Any Friend of Mine
9:17 AM |

Long time since i last blogged. I hope no one misses it.

These 2 years have been a great and exciting year. I have witnessed Phoebe crossing the line of faith, experience God myself even to a greater height and having 2 sheeps, both Khok Yen and Chris.

God is a great shepherd. I really want to obey God fully, but i know i cannot do so if i don't submit to my spiritual leader Andrew fully. Sometimes, i am just so stubborn that my heart is like a stone that even arrows can't leave a scratch on it. These few months, when i was alone, lost in the wilderness, God has always been by my side, giving me extremely clear directions, assuring me that He is always with me when i feel insecure. He is the one that softens my mother's heart so much that my mother, instead of saying that i am brainwashed all the time, is willing to come to the Mandarin Church service. Praise God! I will be very happy if my mother comes to know Jesus. She has been through so much hardship that i really hoped that her future will be a luxurious one, in heaven.

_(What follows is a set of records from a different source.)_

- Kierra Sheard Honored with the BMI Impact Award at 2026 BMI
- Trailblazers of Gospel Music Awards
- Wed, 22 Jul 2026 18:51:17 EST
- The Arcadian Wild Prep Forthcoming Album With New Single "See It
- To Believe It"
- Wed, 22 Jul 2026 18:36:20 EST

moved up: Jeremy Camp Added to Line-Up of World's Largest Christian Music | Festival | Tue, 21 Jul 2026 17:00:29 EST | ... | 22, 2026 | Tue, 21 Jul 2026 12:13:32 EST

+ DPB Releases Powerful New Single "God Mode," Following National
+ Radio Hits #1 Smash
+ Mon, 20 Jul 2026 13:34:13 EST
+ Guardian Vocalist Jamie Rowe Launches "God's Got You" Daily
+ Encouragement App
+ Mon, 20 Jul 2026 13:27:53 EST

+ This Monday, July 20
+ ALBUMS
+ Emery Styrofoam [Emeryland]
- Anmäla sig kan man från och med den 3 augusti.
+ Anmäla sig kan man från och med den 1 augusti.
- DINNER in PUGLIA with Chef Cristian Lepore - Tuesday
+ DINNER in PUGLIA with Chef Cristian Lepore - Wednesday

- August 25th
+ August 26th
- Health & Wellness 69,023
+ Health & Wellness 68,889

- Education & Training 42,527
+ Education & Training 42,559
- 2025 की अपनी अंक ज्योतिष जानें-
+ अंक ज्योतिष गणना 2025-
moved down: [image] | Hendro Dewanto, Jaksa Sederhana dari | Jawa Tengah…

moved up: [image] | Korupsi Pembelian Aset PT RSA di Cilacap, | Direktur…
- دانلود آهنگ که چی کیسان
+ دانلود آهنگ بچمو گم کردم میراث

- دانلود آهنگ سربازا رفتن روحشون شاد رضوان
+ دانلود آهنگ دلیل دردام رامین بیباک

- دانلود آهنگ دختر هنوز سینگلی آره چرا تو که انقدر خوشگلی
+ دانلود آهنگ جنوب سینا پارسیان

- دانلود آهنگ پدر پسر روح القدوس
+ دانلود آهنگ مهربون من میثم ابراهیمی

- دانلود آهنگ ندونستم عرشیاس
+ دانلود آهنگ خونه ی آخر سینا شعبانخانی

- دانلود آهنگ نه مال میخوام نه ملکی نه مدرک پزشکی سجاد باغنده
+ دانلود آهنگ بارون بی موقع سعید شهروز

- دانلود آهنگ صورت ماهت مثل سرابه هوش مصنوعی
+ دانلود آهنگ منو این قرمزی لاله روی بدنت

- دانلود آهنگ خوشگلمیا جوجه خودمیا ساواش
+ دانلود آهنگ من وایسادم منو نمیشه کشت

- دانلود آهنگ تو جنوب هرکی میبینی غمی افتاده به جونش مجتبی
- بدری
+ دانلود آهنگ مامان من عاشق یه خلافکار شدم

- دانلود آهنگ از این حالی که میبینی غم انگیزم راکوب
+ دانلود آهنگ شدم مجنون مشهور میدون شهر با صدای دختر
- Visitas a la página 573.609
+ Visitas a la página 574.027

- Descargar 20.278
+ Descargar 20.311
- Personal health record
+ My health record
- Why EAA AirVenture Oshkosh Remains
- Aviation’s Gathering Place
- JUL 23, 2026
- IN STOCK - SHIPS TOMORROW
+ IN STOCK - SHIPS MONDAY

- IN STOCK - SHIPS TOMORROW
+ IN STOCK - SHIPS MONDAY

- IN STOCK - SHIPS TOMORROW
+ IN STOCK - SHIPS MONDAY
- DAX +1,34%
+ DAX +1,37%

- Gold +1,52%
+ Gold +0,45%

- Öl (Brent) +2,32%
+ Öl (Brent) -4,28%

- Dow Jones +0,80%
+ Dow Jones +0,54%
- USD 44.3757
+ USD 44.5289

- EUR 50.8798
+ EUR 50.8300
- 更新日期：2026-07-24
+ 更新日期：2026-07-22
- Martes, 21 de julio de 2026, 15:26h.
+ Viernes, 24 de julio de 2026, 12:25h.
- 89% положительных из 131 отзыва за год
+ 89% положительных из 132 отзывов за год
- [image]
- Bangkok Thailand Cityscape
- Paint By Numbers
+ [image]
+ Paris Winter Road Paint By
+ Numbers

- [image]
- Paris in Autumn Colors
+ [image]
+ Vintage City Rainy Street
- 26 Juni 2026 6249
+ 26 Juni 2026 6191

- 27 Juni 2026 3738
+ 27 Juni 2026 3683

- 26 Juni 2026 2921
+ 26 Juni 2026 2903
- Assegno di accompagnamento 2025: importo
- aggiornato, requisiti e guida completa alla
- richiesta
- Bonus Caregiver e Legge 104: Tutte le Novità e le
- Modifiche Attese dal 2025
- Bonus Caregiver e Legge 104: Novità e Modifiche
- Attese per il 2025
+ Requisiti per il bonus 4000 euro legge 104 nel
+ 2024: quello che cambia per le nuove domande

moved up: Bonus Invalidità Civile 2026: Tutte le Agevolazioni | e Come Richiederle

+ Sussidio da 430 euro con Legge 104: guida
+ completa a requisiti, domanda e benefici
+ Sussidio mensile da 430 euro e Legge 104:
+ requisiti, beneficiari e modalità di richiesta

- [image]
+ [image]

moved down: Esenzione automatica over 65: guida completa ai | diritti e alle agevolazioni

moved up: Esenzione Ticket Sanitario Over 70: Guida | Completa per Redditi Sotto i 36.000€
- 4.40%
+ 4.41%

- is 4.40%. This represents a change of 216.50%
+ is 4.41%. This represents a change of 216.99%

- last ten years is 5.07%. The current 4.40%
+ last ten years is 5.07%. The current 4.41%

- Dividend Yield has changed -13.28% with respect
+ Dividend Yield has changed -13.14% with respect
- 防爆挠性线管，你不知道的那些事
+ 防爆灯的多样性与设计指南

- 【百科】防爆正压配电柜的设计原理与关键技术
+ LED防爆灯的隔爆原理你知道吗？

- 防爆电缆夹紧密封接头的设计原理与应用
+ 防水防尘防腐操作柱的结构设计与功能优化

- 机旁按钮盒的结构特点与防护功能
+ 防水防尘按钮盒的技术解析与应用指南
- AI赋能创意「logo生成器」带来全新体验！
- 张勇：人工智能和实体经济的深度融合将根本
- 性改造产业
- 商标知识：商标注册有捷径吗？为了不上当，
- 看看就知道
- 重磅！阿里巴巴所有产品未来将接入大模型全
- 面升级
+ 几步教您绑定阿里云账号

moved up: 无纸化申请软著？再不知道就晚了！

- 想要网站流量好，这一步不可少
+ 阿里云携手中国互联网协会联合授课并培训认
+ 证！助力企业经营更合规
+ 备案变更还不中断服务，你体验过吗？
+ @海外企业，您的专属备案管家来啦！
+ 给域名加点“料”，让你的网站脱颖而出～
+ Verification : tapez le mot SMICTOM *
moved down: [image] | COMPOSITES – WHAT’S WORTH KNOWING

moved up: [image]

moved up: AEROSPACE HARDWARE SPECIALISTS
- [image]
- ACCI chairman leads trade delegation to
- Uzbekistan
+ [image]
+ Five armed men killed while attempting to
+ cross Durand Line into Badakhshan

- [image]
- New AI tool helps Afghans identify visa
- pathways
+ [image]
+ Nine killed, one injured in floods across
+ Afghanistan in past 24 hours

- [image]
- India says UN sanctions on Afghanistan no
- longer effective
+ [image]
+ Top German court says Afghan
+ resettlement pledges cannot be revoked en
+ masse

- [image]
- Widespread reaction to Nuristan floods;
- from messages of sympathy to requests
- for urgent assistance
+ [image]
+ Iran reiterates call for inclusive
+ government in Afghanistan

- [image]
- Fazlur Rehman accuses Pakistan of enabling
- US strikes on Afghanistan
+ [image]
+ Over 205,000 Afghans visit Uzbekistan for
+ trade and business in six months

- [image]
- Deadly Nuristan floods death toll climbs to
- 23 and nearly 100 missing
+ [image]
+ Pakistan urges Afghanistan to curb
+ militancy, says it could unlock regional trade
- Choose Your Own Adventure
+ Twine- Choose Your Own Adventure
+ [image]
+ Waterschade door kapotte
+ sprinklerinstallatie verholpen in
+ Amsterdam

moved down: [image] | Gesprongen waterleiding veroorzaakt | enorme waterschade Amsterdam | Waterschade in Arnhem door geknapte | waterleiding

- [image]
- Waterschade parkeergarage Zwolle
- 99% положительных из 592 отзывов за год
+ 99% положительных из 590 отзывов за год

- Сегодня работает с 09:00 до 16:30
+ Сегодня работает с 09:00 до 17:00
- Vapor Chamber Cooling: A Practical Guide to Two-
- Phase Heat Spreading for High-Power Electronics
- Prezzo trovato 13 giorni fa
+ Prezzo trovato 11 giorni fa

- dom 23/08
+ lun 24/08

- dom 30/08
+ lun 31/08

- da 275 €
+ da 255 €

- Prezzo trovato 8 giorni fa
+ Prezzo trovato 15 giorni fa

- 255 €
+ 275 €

Now, as a shepherd, i felt really happy to take care of both Khok Yen and Chris. I extremely like Khok Yen personality, he is very likeable. He is rather quiet when it comes to group outing but he makes a lot of friends, astonishingly. As for Chris, he is very noisy. There is not even one time that he will really keep quiet. But, i am thrilled to see how his life has changed since he knows God. Now, he is more willing to learn though he likes to insult and argue. Haha. Nevertheless, i am assured that God can do something, i am waiting for a second round of amazement, when he really says something that is in the Bible and not his personal views. Both sheeps really challenge my thoughts and really teach me how to sacrifice both my mangas and animes for them. Nonetheless, i am very willing to do so, even more willing to do more because it is God who drives me, nobody else.

Shelia was with me during my bad times. My caregroup comprising Andrew, Ken, Jia Hui, Hui Mei, Joey, Xue Lian and Celestine were with me during my rainy days. God is with me all time no matter good or bad. I forgot somebody, haha, and now i remember, he is Xing Xing.

Xing Xing might not be the most spiritual man, might not be the most God-driven man, might not even touch the bible, but, i am really glad that God has placed him in my life. He is a good helper, a great brother and even a better friend. Of all the times, he is like a killer of my most lonely time. People might argue that he is not spiritual, blah blah, tell me to stay away from him. That is ridiculous!! I vividly remember a time that he inspires me so greatly that i want to charge for God. Some people just think he is a nuisance, just because of his unwholesome talk and unspiritual life. Instead of spending the time to talk about him, why not help him! To me, he is the person who don't know how to say No to helps than any of the person i have met in my life. Everyone ought to learn this kind of spirit.

I have 1 contact, his name is Guan Quan. People, regardless of where you are from, please pray for Him to come to know Jesus. Jesus is the only one who can helped him from his problems. I really hope that his heart is opened to Jesus. He really needs Jesus!!